(Dataset items)
▽

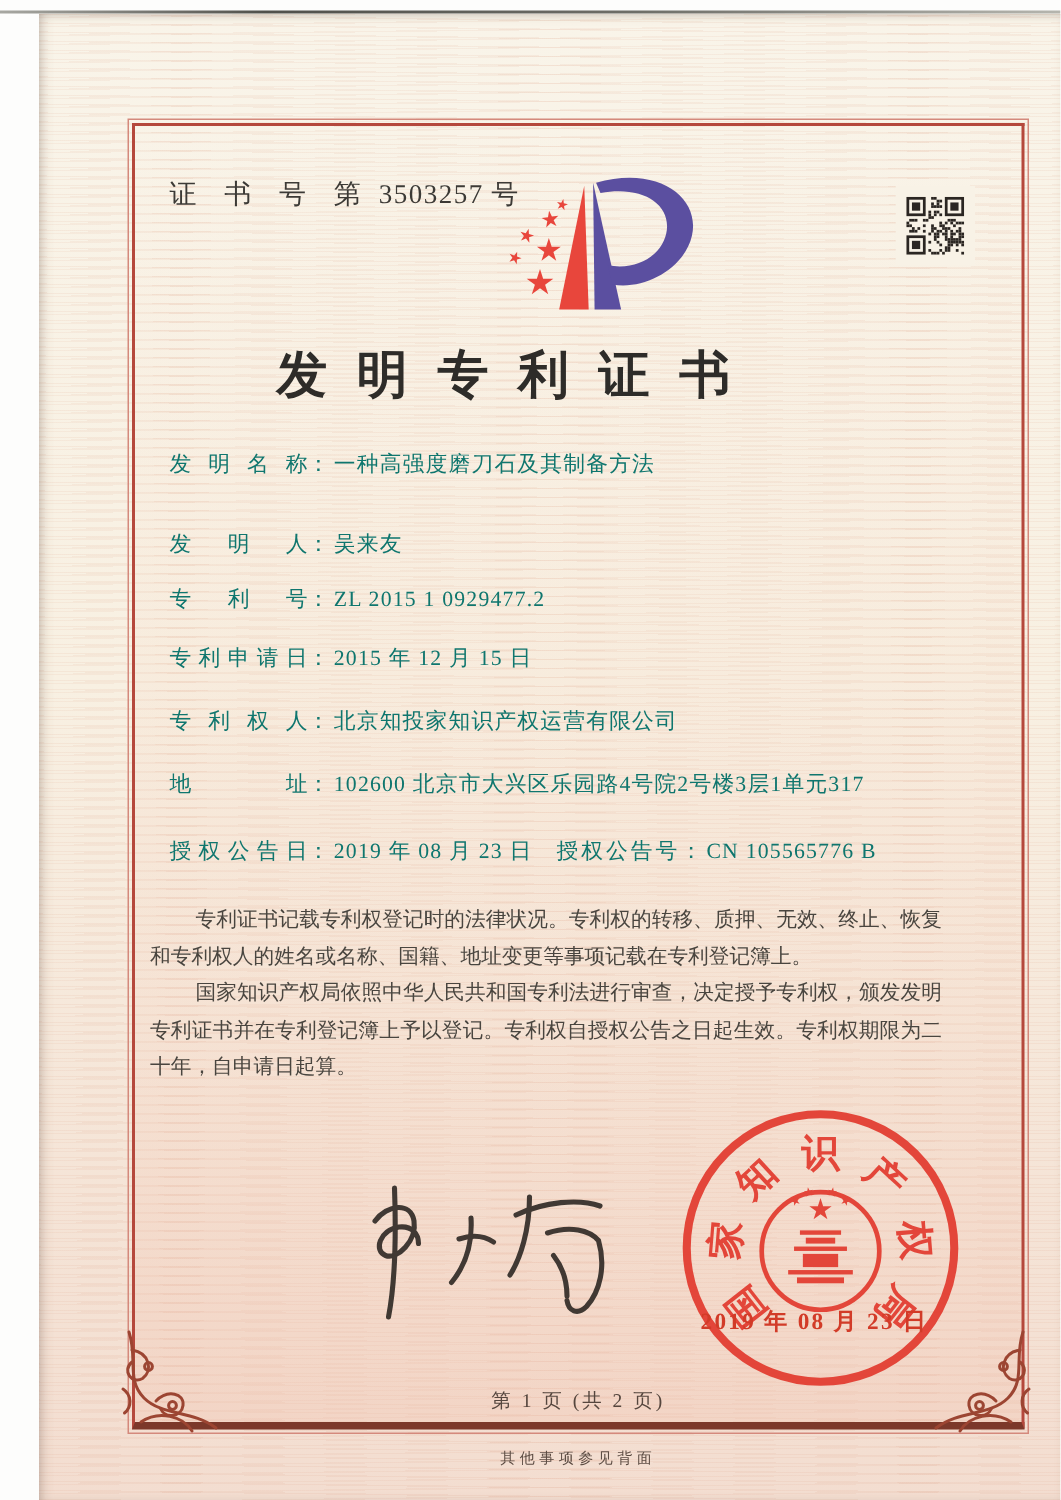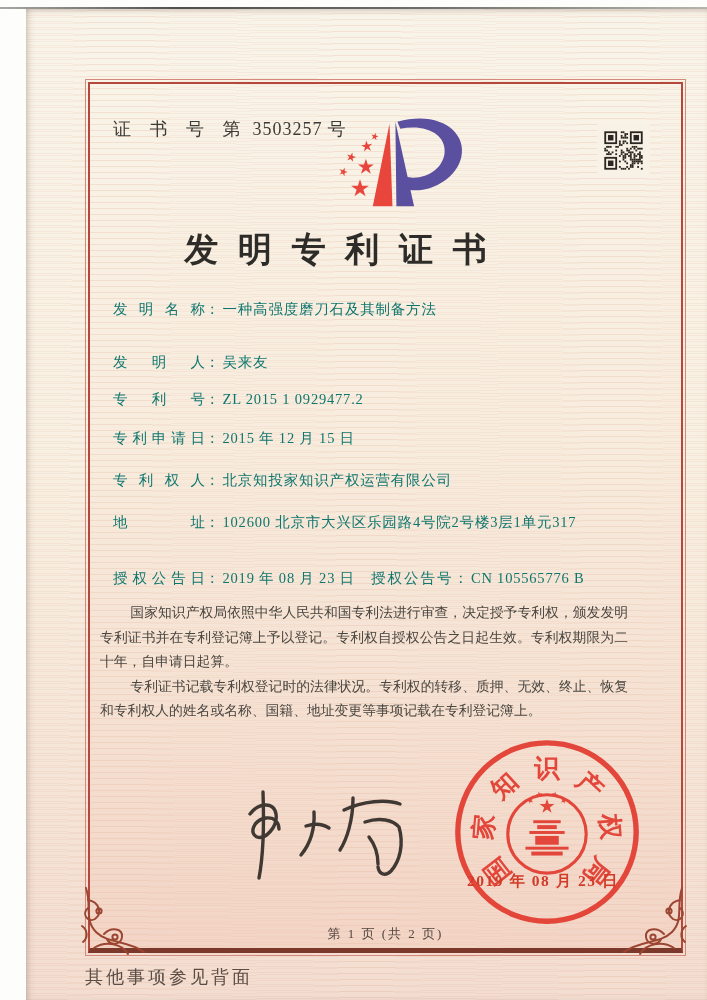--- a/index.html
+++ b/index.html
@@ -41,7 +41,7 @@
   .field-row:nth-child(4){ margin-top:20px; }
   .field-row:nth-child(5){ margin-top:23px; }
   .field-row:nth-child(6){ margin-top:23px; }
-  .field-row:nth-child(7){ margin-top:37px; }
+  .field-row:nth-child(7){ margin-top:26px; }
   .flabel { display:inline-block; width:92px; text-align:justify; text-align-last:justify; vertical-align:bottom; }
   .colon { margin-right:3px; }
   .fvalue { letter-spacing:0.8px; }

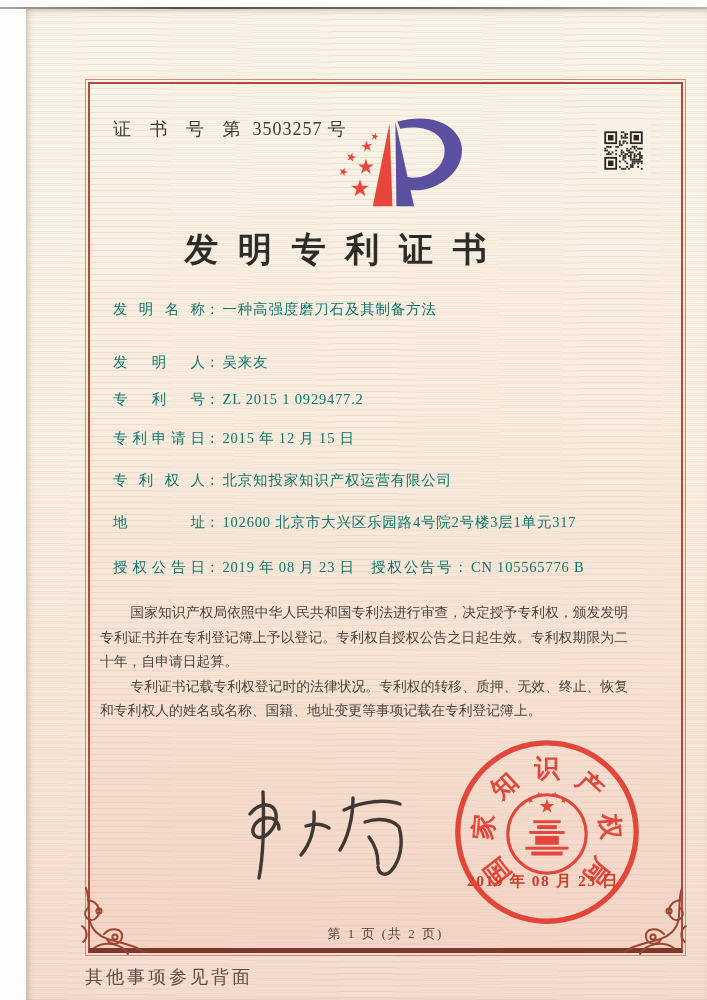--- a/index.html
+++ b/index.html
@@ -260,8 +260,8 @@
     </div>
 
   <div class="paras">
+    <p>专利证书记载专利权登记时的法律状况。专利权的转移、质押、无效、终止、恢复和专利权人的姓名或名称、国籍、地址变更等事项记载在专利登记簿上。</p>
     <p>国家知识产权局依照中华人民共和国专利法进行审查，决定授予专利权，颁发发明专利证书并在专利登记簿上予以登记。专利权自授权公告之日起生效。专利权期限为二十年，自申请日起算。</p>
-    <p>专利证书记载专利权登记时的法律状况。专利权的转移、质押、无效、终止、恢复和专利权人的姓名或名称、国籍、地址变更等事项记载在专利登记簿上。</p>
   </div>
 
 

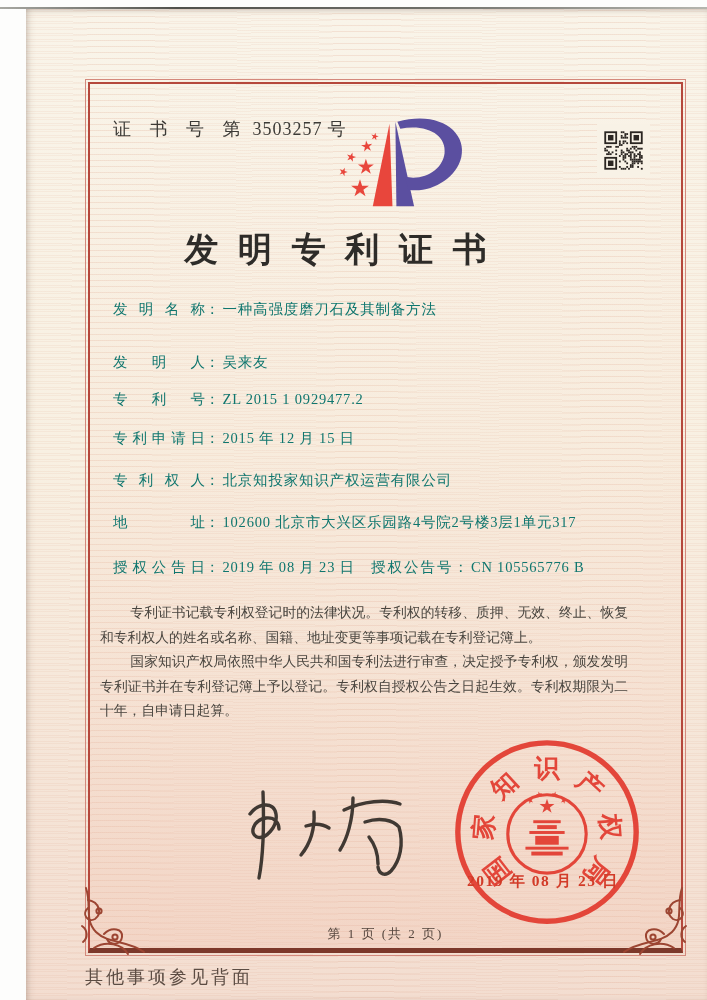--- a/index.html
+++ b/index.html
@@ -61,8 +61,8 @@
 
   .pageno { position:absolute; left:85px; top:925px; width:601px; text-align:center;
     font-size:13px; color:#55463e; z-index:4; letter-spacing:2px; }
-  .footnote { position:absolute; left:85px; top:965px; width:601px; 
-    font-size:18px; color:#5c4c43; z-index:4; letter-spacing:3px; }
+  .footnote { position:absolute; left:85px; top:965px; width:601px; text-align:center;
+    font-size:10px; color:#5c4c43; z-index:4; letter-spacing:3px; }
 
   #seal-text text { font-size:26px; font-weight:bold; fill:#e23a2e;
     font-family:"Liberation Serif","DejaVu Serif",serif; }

△

*Work instructions*: Please repeat the data above exactly as it appears, pictures excluded.

*Exercise response*:
--- a/index.html
+++ b/index.html
@@ -41,7 +41,7 @@
   .field-row:nth-child(4){ margin-top:20px; }
   .field-row:nth-child(5){ margin-top:23px; }
   .field-row:nth-child(6){ margin-top:23px; }
-  .field-row:nth-child(7){ margin-top:37px; }
+  .field-row:nth-child(7){ margin-top:26px; }
   .flabel { display:inline-block; width:92px; text-align:justify; text-align-last:justify; vertical-align:bottom; }
   .colon { margin-right:3px; }
   .fvalue { letter-spacing:0.8px; }

--- a/index.html
+++ b/index.html
@@ -260,8 +260,8 @@
     </div>
 
   <div class="paras">
+    <p>专利证书记载专利权登记时的法律状况。专利权的转移、质押、无效、终止、恢复和专利权人的姓名或名称、国籍、地址变更等事项记载在专利登记簿上。</p>
     <p>国家知识产权局依照中华人民共和国专利法进行审查，决定授予专利权，颁发发明专利证书并在专利登记簿上予以登记。专利权自授权公告之日起生效。专利权期限为二十年，自申请日起算。</p>
-    <p>专利证书记载专利权登记时的法律状况。专利权的转移、质押、无效、终止、恢复和专利权人的姓名或名称、国籍、地址变更等事项记载在专利登记簿上。</p>
   </div>
 
 

--- a/index.html
+++ b/index.html
@@ -61,8 +61,8 @@
 
   .pageno { position:absolute; left:85px; top:925px; width:601px; text-align:center;
     font-size:13px; color:#55463e; z-index:4; letter-spacing:2px; }
-  .footnote { position:absolute; left:85px; top:965px; width:601px; 
-    font-size:18px; color:#5c4c43; z-index:4; letter-spacing:3px; }
+  .footnote { position:absolute; left:85px; top:965px; width:601px; text-align:center;
+    font-size:10px; color:#5c4c43; z-index:4; letter-spacing:3px; }
 
   #seal-text text { font-size:26px; font-weight:bold; fill:#e23a2e;
     font-family:"Liberation Serif","DejaVu Serif",serif; }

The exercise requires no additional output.